**ABOUT THIS EXERCISE**. Only lines containing "none" are wanted from the data below. Copy those lines.

*** Opening DATA EXTRACT ***

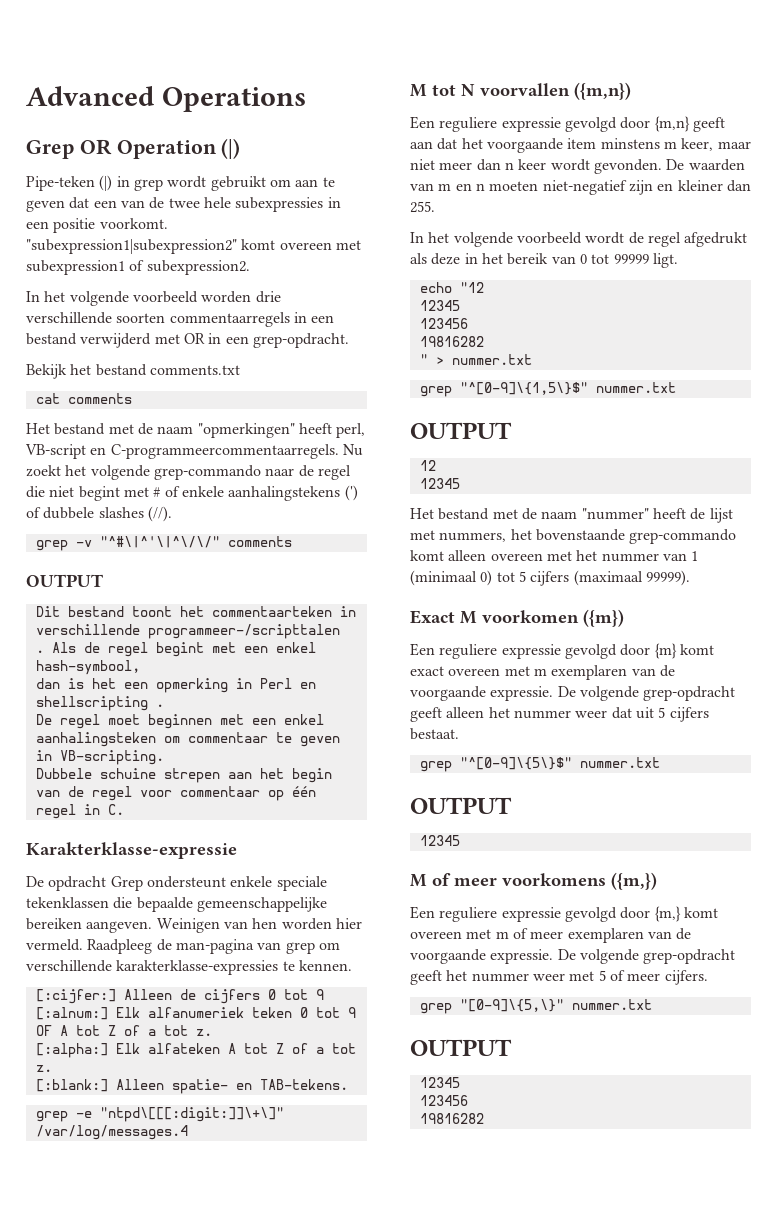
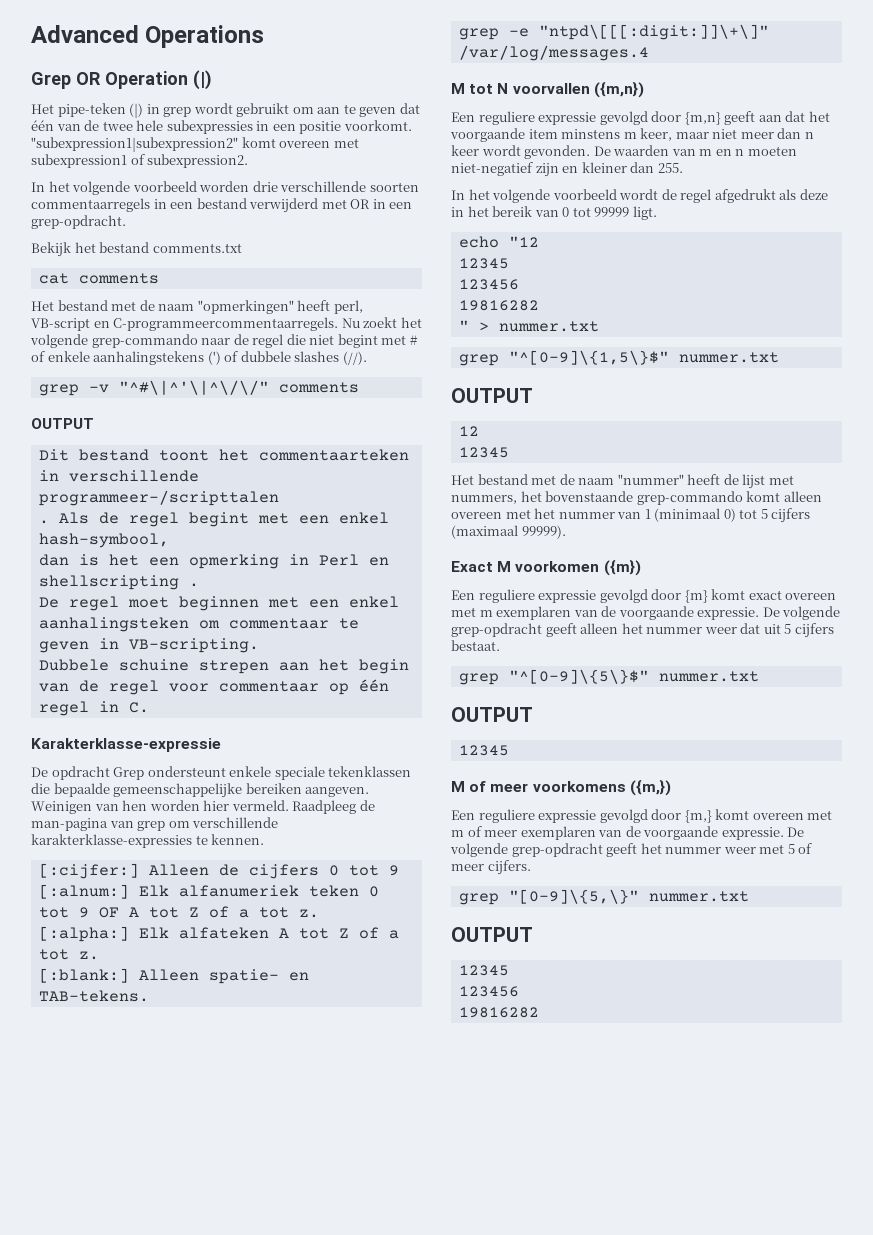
[26,176,95,191] Pipe-teken -> [31,103,126,117] Het pipe-teken
[93,200,117,208] een -> [31,120,54,131] één

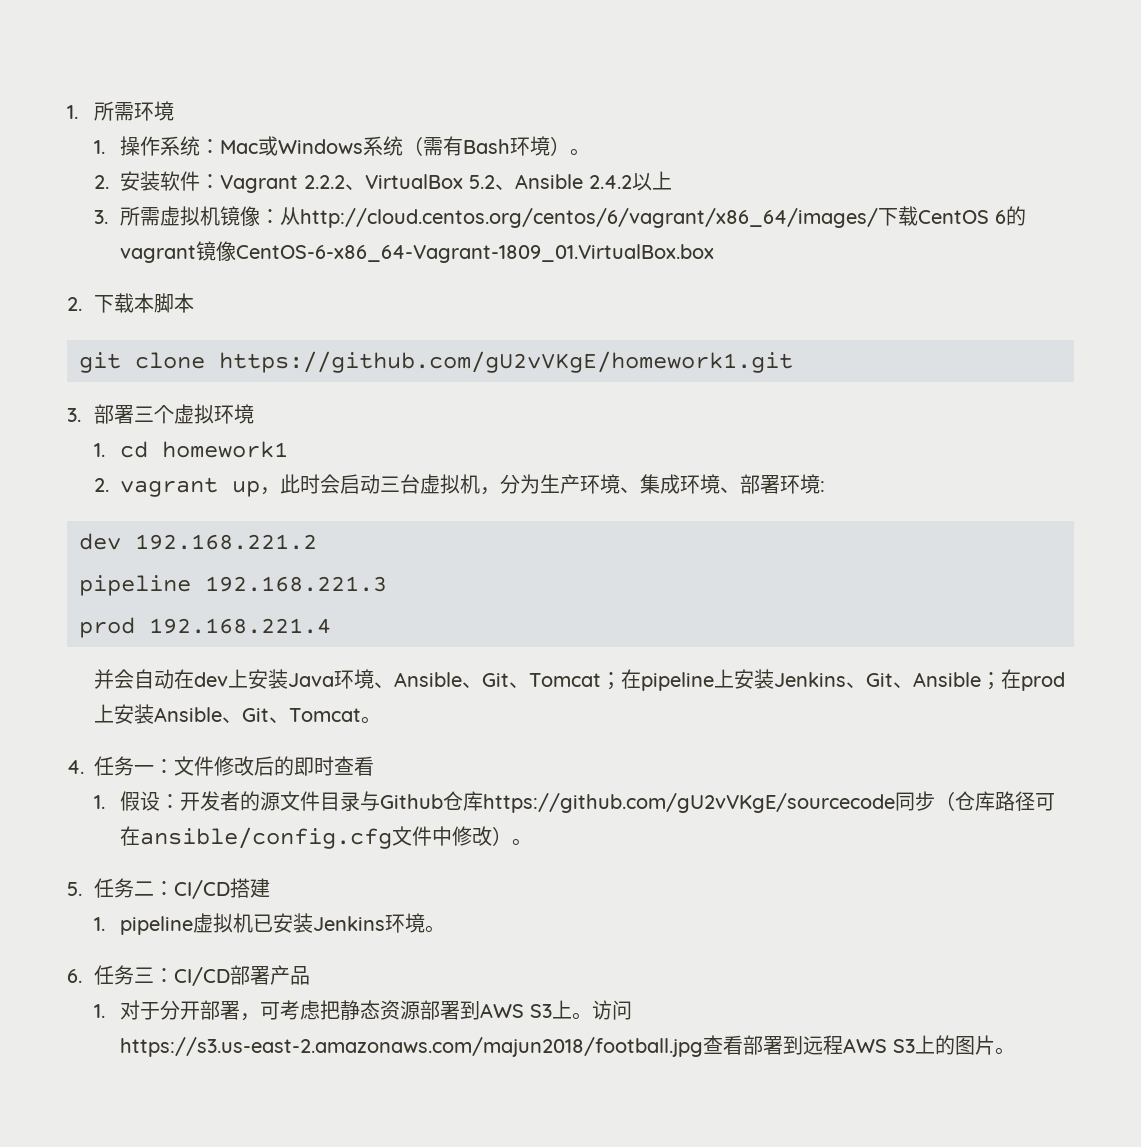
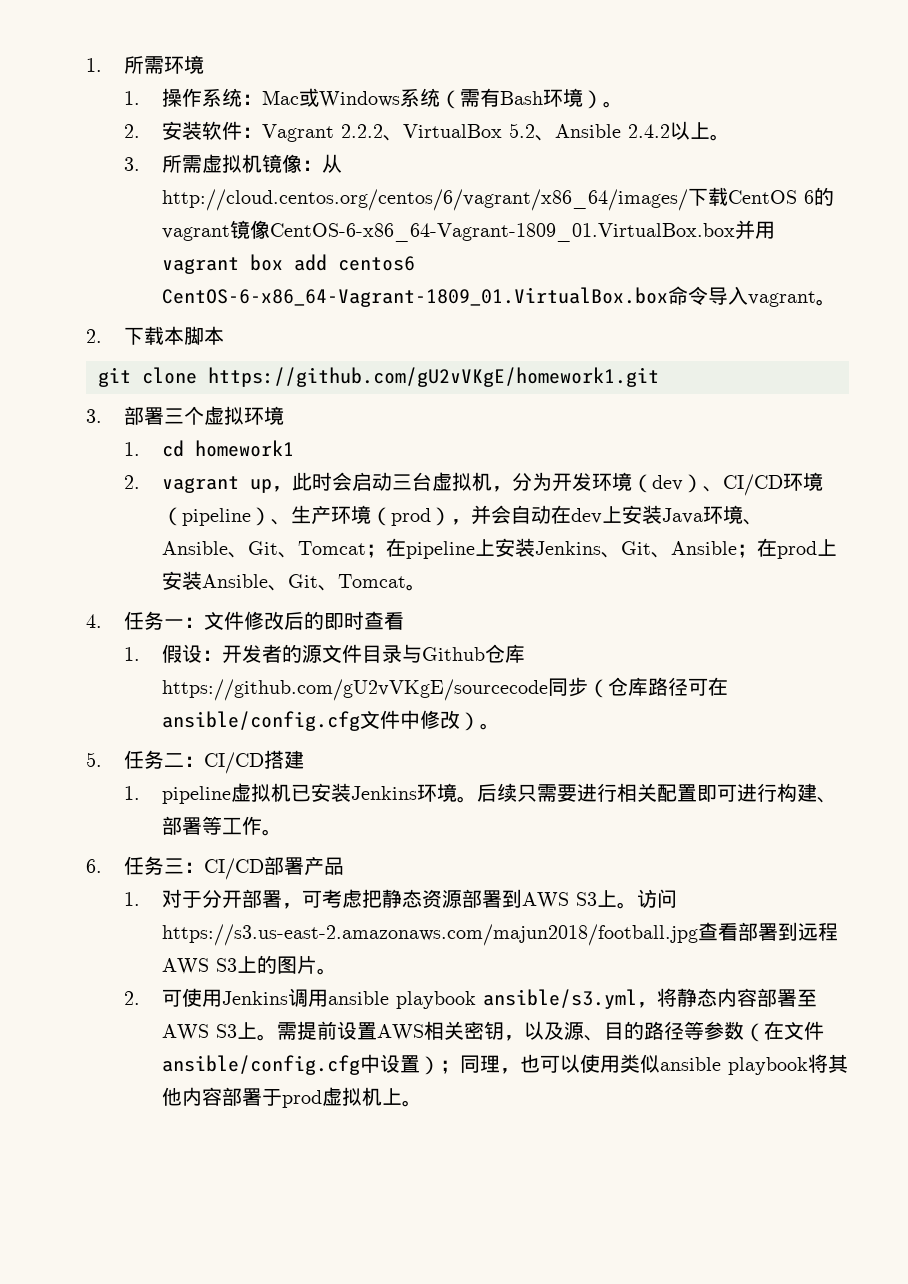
(673, 180) none -> [710,134,731,141] 。
(715, 253) none -> [735,220,776,240] [162,254,416,274] [162,286,837,307] 并用vagrant box add centos6 CentOS-6-x86_64-Vagrant-1809_01.VirtualBox.box命令导入vagrant。
[540,474,826,494] [79,533,317,550] [79,575,387,596] [79,617,331,638] 生产环境、集成环境、部署环境: // dev 192.168.221.2 // pipeline 192.168.221.3 // prod 192.168.221.4 // -> [552,472,824,496] [162,505,472,526] 开发环境（dev）、CI/CD环境（pipeline）、生产环境（prod），
(446, 929) none -> [477,783,838,803] [162,816,283,836] 后续只需要进行相关配置即可进行构建、部署等工作。
(1016, 1051) none -> [124,988,818,1009] [162,1021,825,1042] [162,1054,849,1075] [162,1087,423,1108] // 2.可使用Jenkins调用ansible playbook ansible/s3.yml，将静态内容部署至AWS S3上。需提前设置AWS相关密钥，以及源、目的路径等参数（在文件ansible/config.cfg中设置）；同理，也可以使用类似ansible playbook将其他内容部署于prod虚拟机上。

*** Closing DATA EXTRACT ***

**TASK RESULT**.
(673, 180) none -> [710,134,731,141] 。
(715, 253) none -> [735,220,776,240] [162,254,416,274] [162,286,837,307] 并用vagrant box add centos6 CentOS-6-x86_64-Vagrant-1809_01.VirtualBox.box命令导入vagrant。
(446, 929) none -> [477,783,838,803] [162,816,283,836] 后续只需要进行相关配置即可进行构建、部署等工作。
(1016, 1051) none -> [124,988,818,1009] [162,1021,825,1042] [162,1054,849,1075] [162,1087,423,1108] // 2.可使用Jenkins调用ansible playbook ansible/s3.yml，将静态内容部署至AWS S3上。需提前设置AWS相关密钥，以及源、目的路径等参数（在文件ansible/config.cfg中设置）；同理，也可以使用类似ansible playbook将其他内容部署于prod虚拟机上。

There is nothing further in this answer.